Track: Case Reports
Abstract:
We report a 65-year-old male with a two-week history of a tender 5 mm pearly pink papule on the right upper vermillion border. Histopathology showed a well-demarcated dermal nodular spindle cell proliferation arranged in fascicles, with cytologic pleomorphism and mitotic figures. Initial immunohistochemistry was negative for SOX10, CK5/6, SMA, CD31, and CD34, but positive for factor XIIIa, CD68, and CD10, which was suggestive of a fibrohistiocytic tumor. Additional stains including MITF, NKI/C3, and ALK-1 were negative, while PGP 9.5 was strongly and diffusely positive. To exclude a metastatic neuroendocrine tumor with spindle cell morphology, CAM and chromogranin were performed and were both negative. The histopathologic and immunophenotypic profile supported a diagnosis of a rare PGP 9.5 positive spindle-cell atypical fibroxanthoma (AFX). AFX is an uncommon, indolent mesenchymal neoplasm, typically a well-circumscribed dermal tumor with marked pleomorphism and spindled or epithelioid cells. Diagnosis relies on exclusion, as it can mimic other dermal neoplasms.
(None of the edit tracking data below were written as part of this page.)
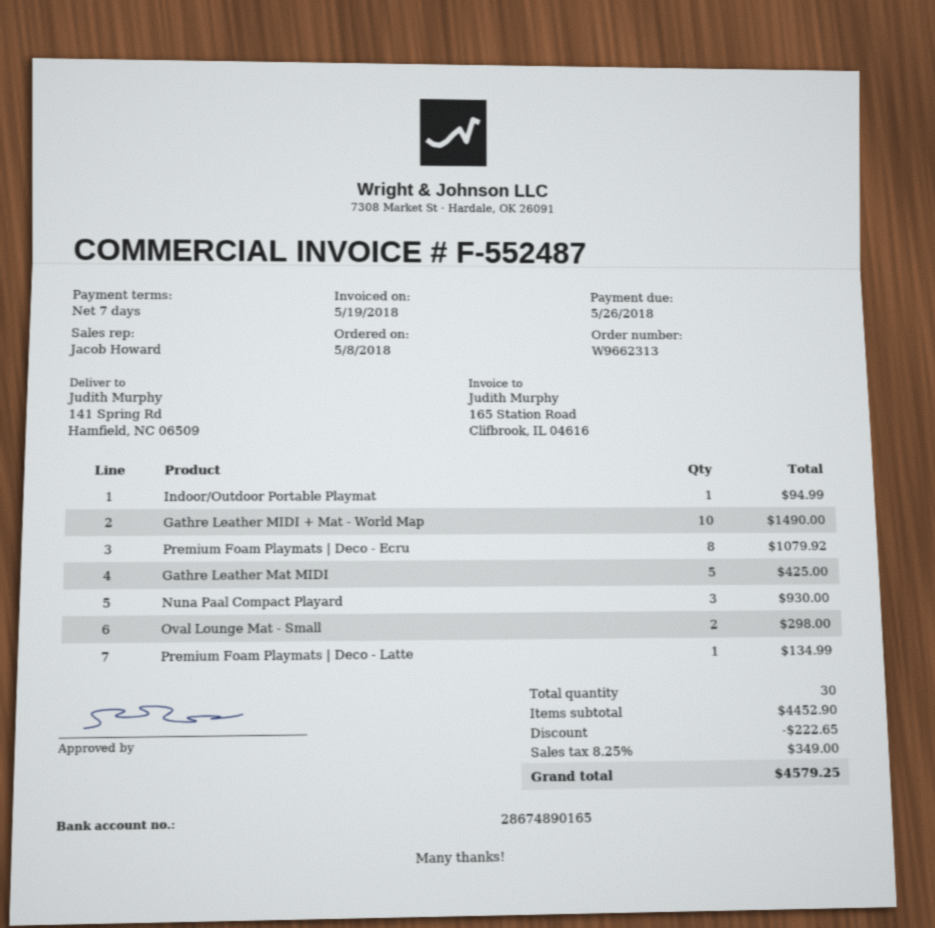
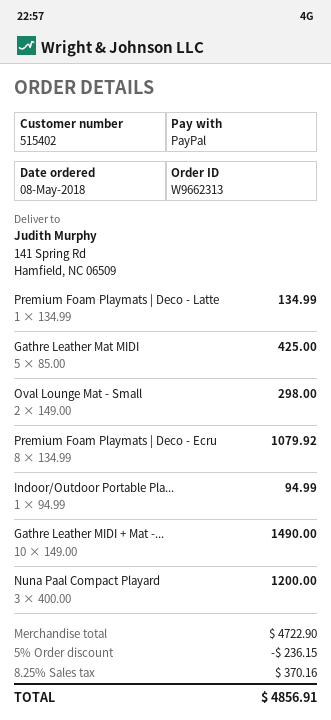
Nuna Paal Compact Playard: 3 for 930.00 -> 3 for 1200.00
subtotal: 4452.90 -> 4722.90
discount: 222.65 -> 236.15
tax: 8.25% = 349.00 -> 8.25% = 370.16
total: 4579.25 -> 4856.91

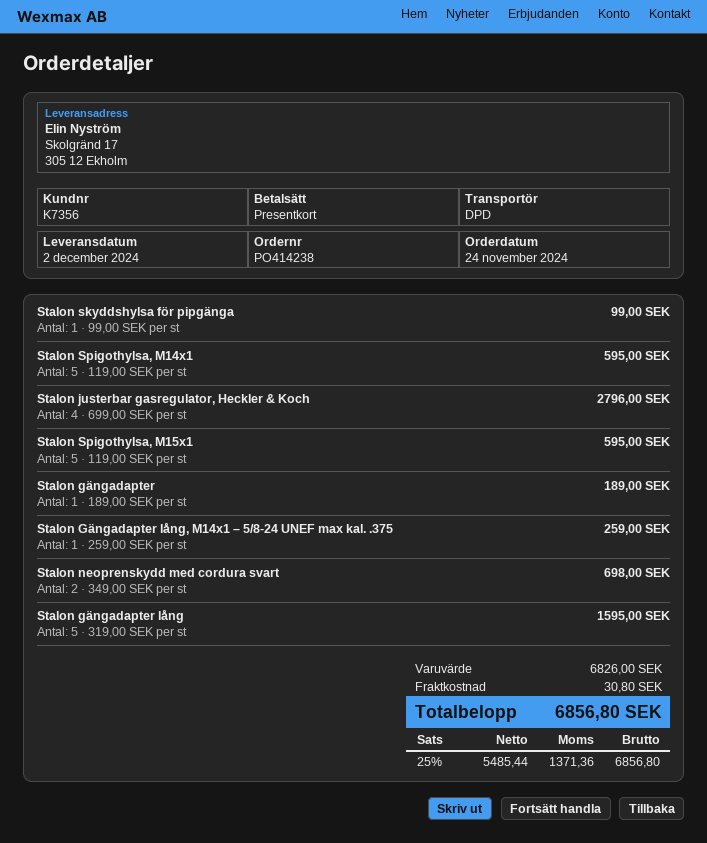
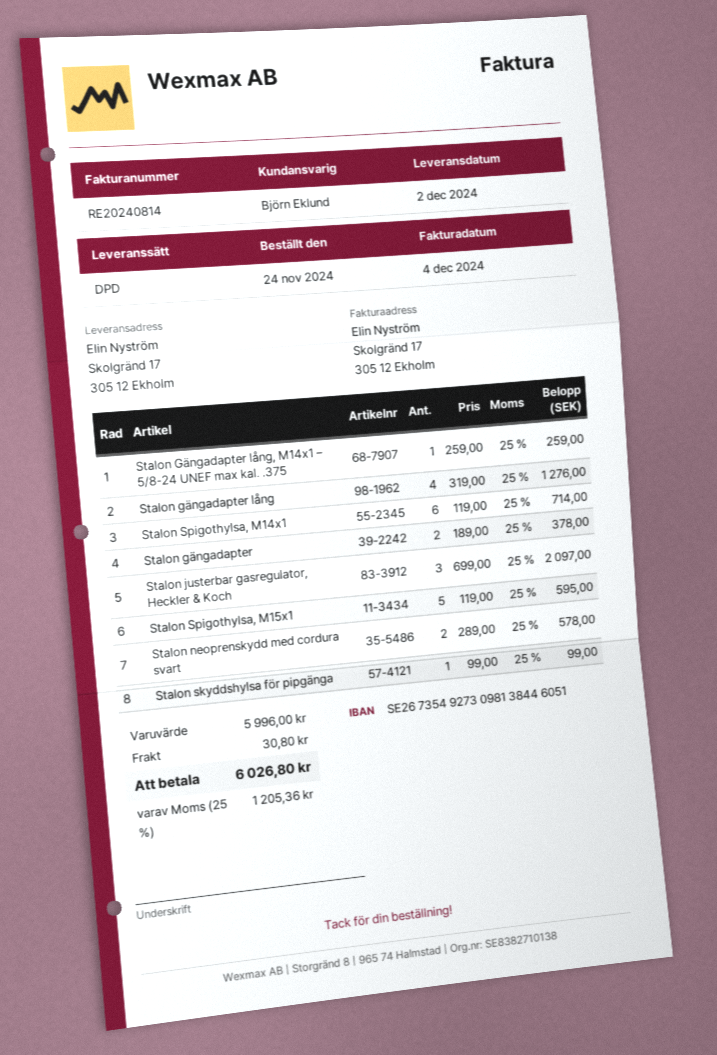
Stalon Spigothylsa, M14x1: 5 x 119.00 = 595.00 -> 6 x 119.00 = 714.00
Stalon justerbar gasregulator, Heckler & Koch: 4 x 699.00 = 2796.00 -> 3 x 699.00 = 2097.00
Stalon gängadapter: 1 x 189.00 = 189.00 -> 2 x 189.00 = 378.00
Stalon neoprenskydd med cordura svart: 2 x 349.00 = 698.00 -> 2 x 289.00 = 578.00
Stalon gängadapter lång: 5 x 319.00 = 1595.00 -> 4 x 319.00 = 1276.00
subtotal: 6826.00 -> 5996.00
tax: 25% = 1371.36 -> 25% = 1205.36
total: 6856.80 -> 6026.80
In this case, AFX was favored based on its morphology, CD10 positivity, and absence of cytokeratin, myofibroblastic, melanocytic, and vascular markers. Diagnostic complexity arose from diffuse PGP 9.5 expression, which is a nonspecific marker usually seen in neural, neuroendocrine, or fibroblastic tumors. Notably, PGP 9.5 positivity in AFX has been reported in only nine cases in the literature. We present this case to highlight an exceedingly rare spindle-cell AFX variant with an atypical immunohistochemical profile, underscoring the importance of comprehensive staining and careful exclusion of histologic mimics.